The country with the world’s most successful vaccination program against COVID-19 has urged Australia to take a leaf out of its book, and take up its ‘green pass’ regime.

Israel has managed to vaccinate 50 per cent of its 9 million population, and last week launched a pass available to anyone who has received two doses of the jab.

The pass is displayed on an app and is used to gain entry to cinemas, hotels, places of worship, gyms, swimming pools and major events.

Those who have turned down the vaccine are barred from entry.

Israel’s Health Minister Yuli Edelstein said there was growing interest in the country’s approach because it acts as an incentive for vaccine hesitant groups.

But an Infectious Disease Social Scientist isn’t sure it’s appropriate for Australia.

Associate Professor Holly Seale from the University of New South Wales says there are other strategies we need to be focusing on right now, “But it’s important we don’t shut down any solution.”
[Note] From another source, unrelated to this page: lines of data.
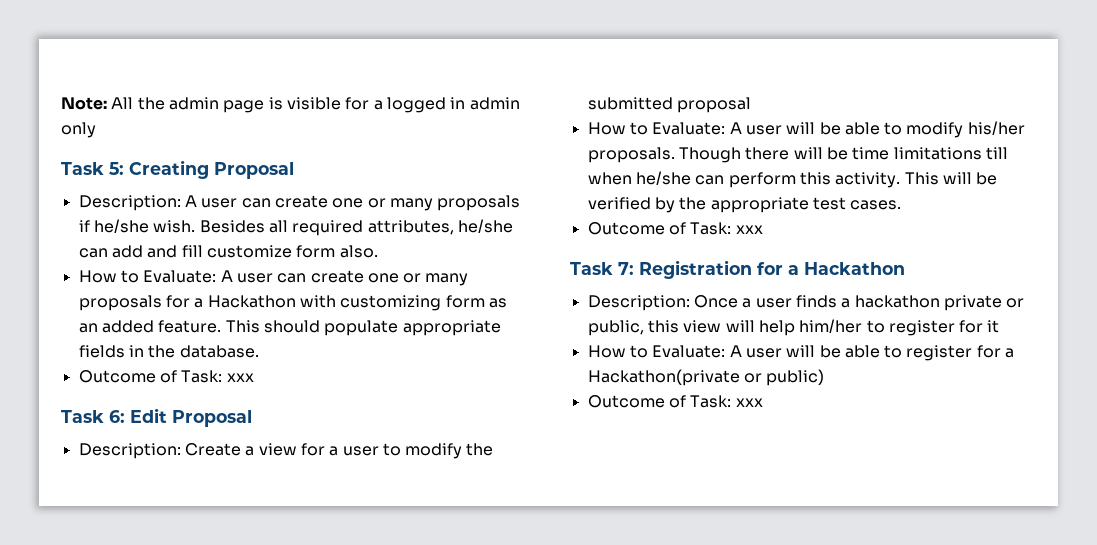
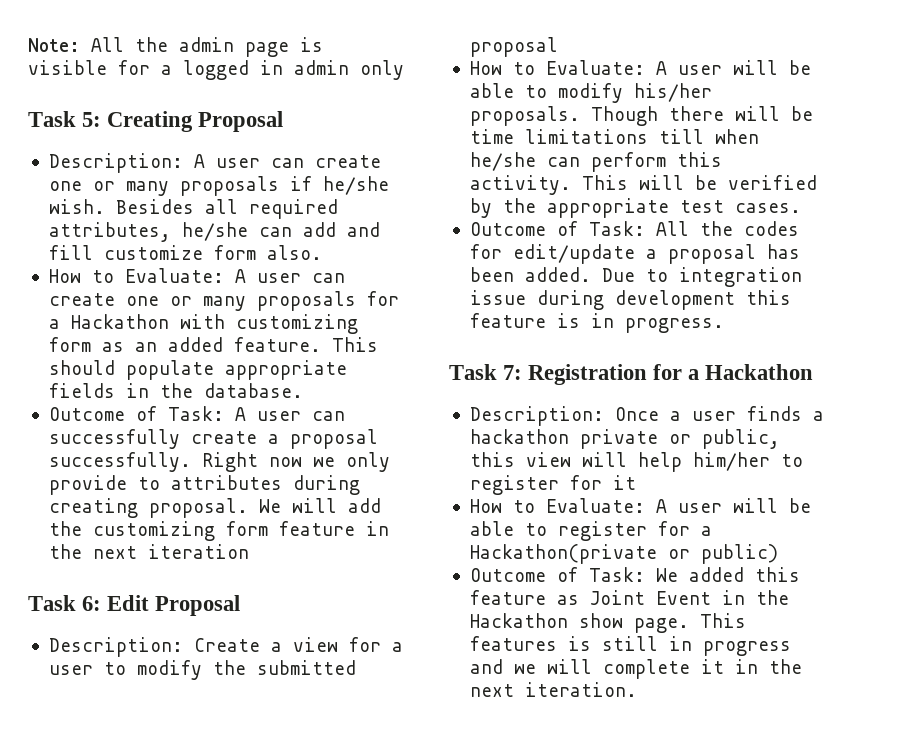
  This should populate appropriate fields in the database.
- Outcome of Task: xxx
+ Outcome of Task: A user can successfully create a proposal successfully. Right now we only provide to attributes during creating proposal. We will add the customizing form feature in the next iteration
  This will be verified by the appropriate test cases.
- Outcome of Task: xxx
+ Outcome of Task: All the codes for edit/update a proposal has been added. Due to integration issue during development this feature is in progress.
  How to Evaluate: A user will be able to register for a Hackathon(private or public)
- Outcome of Task: xxx
+ Outcome of Task: We added this feature as Joint Event in the Hackathon show page. This features is still in progress and we will complete it in the next iteration.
Professor Seale has concerns about what the logistics of policing a ‘green pass’ system could look like.

“We know that enforcing things at a local level can be challenging… local council officers don’t want to go around and be police officers, that’s not their job.”

And she’s also worried about a knock-on effect where people who can’t have the jabs for health reasons are excluded.

“We want to be inclusive and we want to make sure we don’t lock out people because of these things… a lot of thought still needs to go into this conversation.”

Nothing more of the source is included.